– Ирка, но ведь эти билеты – целое состояние! Я же не могу так просто, как какой-нибудь альфонс… Я и так… ты мне столько всего… И этот музыкальный центр…

– Ерунда! Не грузись! Кому нужно, тот и платит! Только чур, если уж ты идешь со мной, то одевать тебя я буду сама! У тебя есть парадный костюм с галстуком? – она в мановение ока превратилась в строгую классную наставницу, допрашивающую нерадивого прогульщика.

– Нет у меня костюма. И галстука тоже. И никогда не было. Обходился свитером.

– Ничего. Я одолжу у отца. Вы примерно одного роста, – Ирина еще раз смерила меня взглядом и с придыханием повторила: – Мой большой северный медведь!

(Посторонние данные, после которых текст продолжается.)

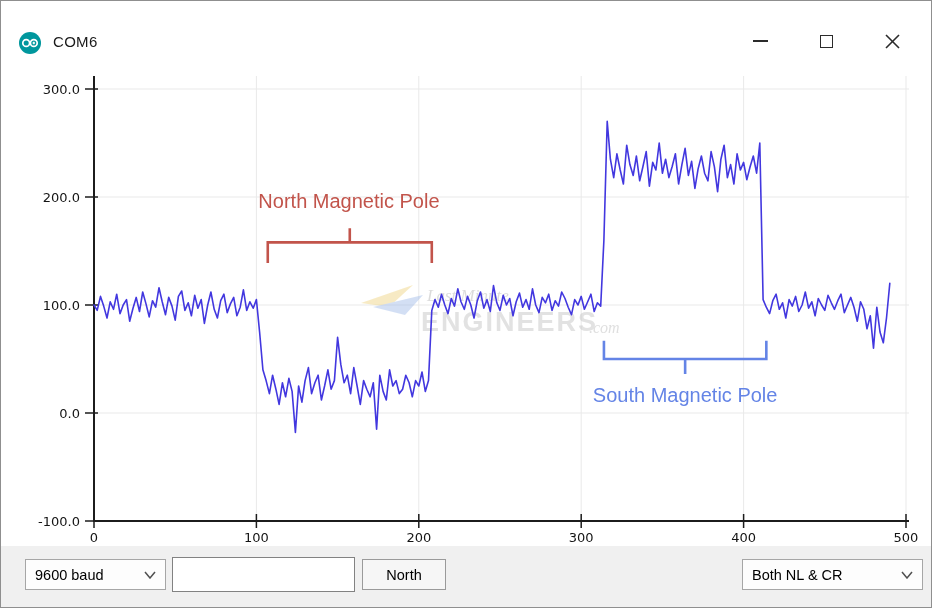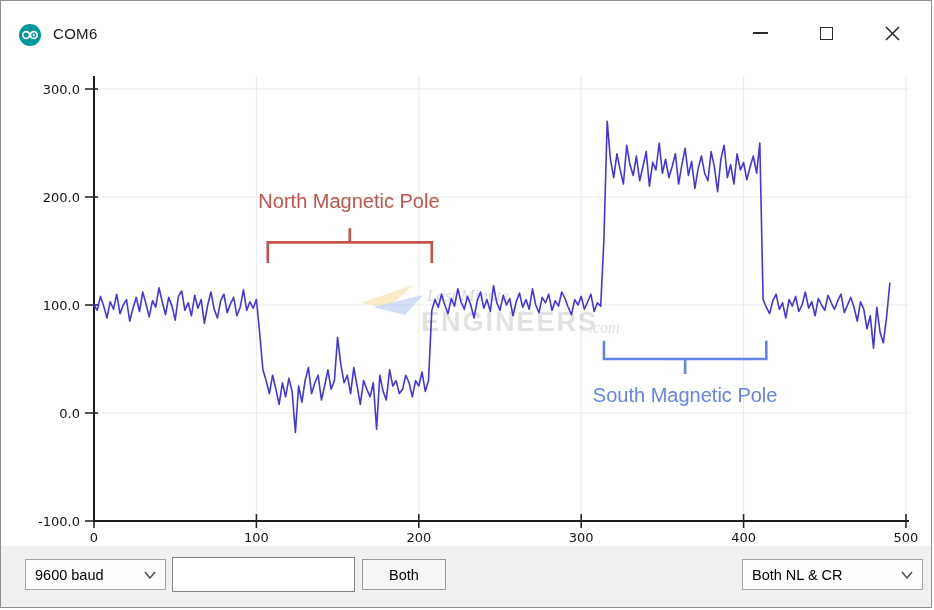"COM6" .titlebar { top: 4px -> 12px }
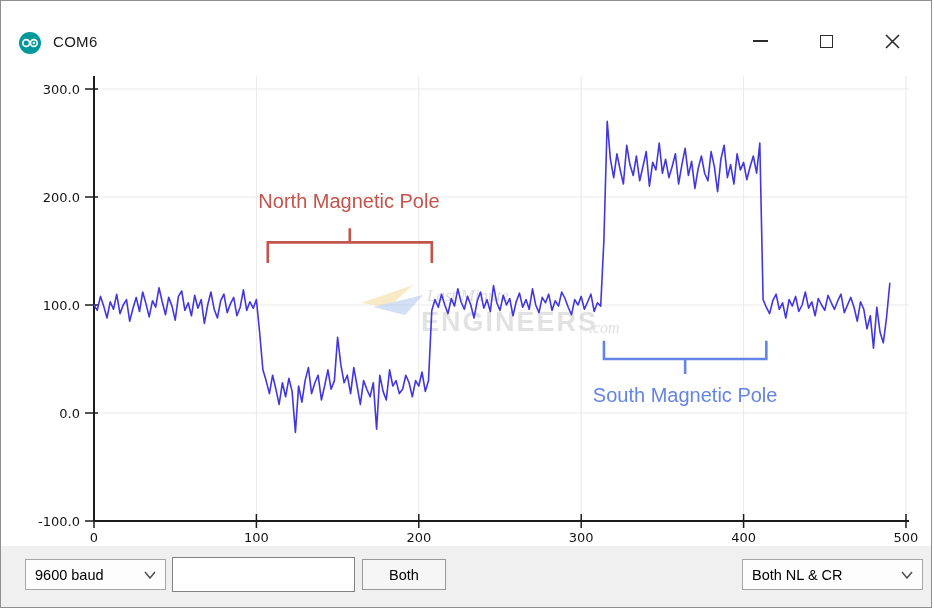"Both" button.send-btn { text: Both -> North }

Наши сборы в театр на следующий день начались едва ли не сразу после обеда. Ирина действительно принесла отцовский костюм, и мне раз пять пришлось примеривать его. В перерывах между примерками она что-то подкалывала булавками и с деловитым видом ковыряла то пиджак, то брюки иголкой с ниткой, хотя, как я заподозрил, наблюдая за ее манипуляциями, шить она не умела. Потом бесконечно меняла галстуки, добиваясь одного ей понятного сочетания с костюмом, рубахой и бородой. Уже минут через сорок я готов был взвыть, рухнуть на кровать и плюнуть на все оперетты вместе взятые, но моя мучительница твердо пресекала все появления слабости:

– Так, Паганель, еще попытка!

– Ирина, ну подумай, кто в театре будет на меня пялиться? Во всяком случае, смотреть будут, скорее, на тебя!

– В том-то и дело! Что, по-твоему, является лучшим украшением женщины?

– Откуда мне знать? Нацепи брюлики там разные, еще какую-нибудь мишууа!

– Глупенький! Лучшее украшение женщины – это ее мужчина! Так что будь добр! Плечи расправить, пупок втянуть! Не то как сейчас уколю! – и завершилась эта бесконечная процедура тем, что, осмотрев меня в сто первый раз со всех сторон, Иринка, наконец-то, вымолвила:

– Ба! Да с тобой теперь страшно на люди выйти. Ладно – просто уведут, а то с руками оторвут!

Это был действительно феерический вечер. Очевидно, со стороны мы на самом деле выглядели импозантной парой. В особенности, конечно, она – в строгом кремовом платье, туфлях-лодочках на невысоком каблучке и нарочито буйными протуберанцами густых каштановых волос вокруг тонированного искусственным загаром лица, вспыхивающего то и дело сиянием широко распахнутых глаз. Я просто не мог поверить, что такая девушка может быть вместе со мной, покорно и преданно льнуть к моему плечу и на каждую мою неуклюжую шутку отвечать тихим и преданным грудным смехом. Один за другим звенели звонки, приглашающие в зал, а мы все разгуливали по фойе, и Ирина, отстав от меня на полкорпуса, разила короткими триумфальными взглядами всех встречно-поперечных сестер по Еве: и молодящихся девиц в рейтарских сапогах до середины ляжки, и знойных мадам чиновничьей породы, и долговязых модельных «кошечек», целыми прайдами вьющихся вокруг грузно-чреватых крепышей из числа постреформенного купечества.

Я и сам исподтишка любовался ею в анфиладах зеркал, придерживая за хрупкий локоток и стараясь навеки запечатлеть в памяти наиболее великолепные ракурсы. И даже когда мы уже сидели в затемненном зале, и со сцены лились чарующие мелодии Кальмана, все равно только и делал, что, вцепившись в подлокотники, смотрел и смотрел сбоку и чуть сзади на ее четко очерченный на фоне рампы профиль, ловил ритм ее дыхания и следил за взмахами ресниц, казавшихся необычайно длинными.

Впечатление портило только одно обстоятельство: каждые двадцать минут Ирине звонила по мобильнику ее подруга и, выслушивая ее, моя спутница делилась вполголоса короткими, но очень компетентными рекомендациями.